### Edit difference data
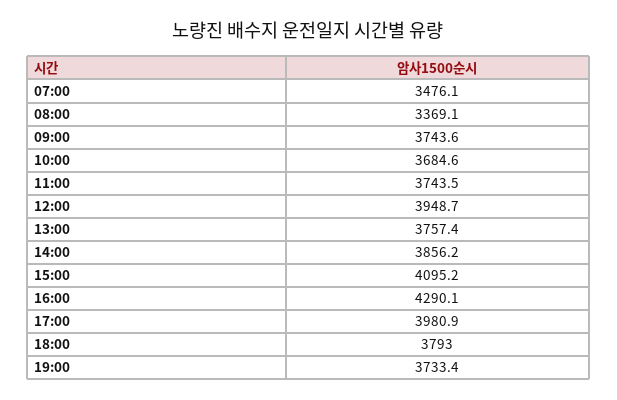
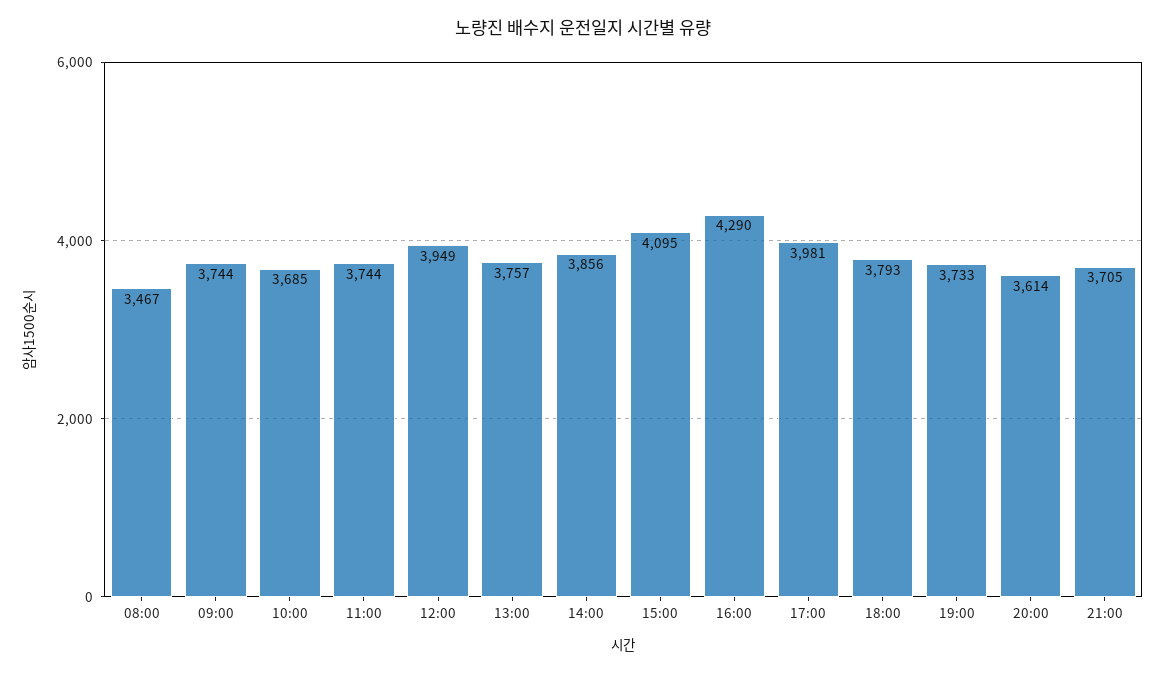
07:00: 3476.1 -> none
08:00: 3369.1 -> 3467
20:00: none -> 3614
21:00: none -> 3705

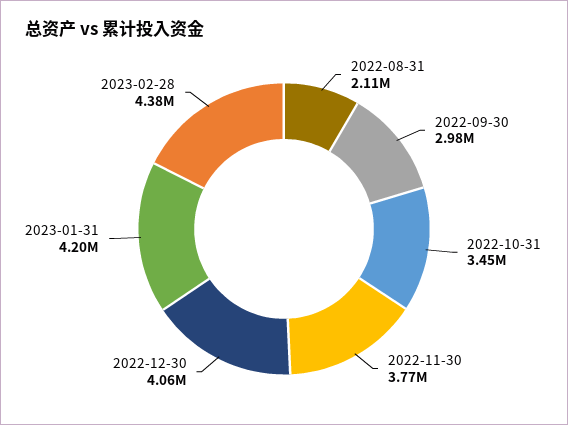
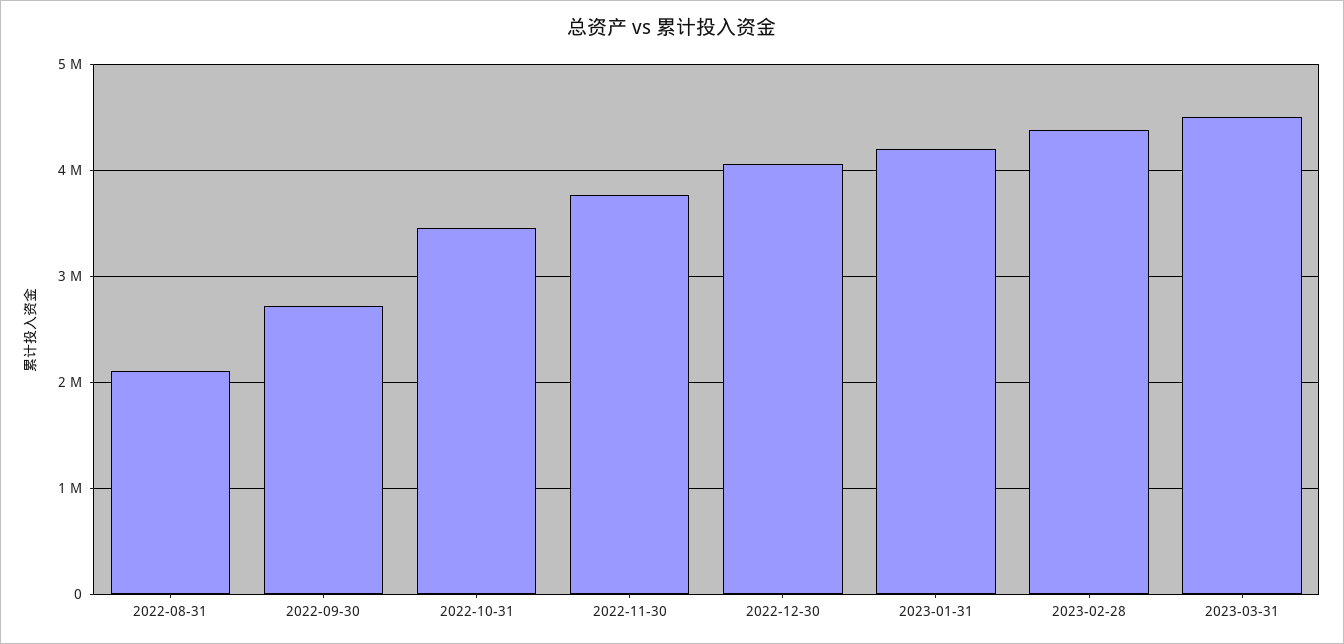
2022-09-30: 2980000 -> 2700000
2023-03-31: none -> 4500000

### Problem
All of the data above needs to be retyped exactly, with the pictures removed.

### Response area
07:00: 3476.1 -> none
08:00: 3369.1 -> 3467
20:00: none -> 3614
21:00: none -> 3705

2022-09-30: 2980000 -> 2700000
2023-03-31: none -> 4500000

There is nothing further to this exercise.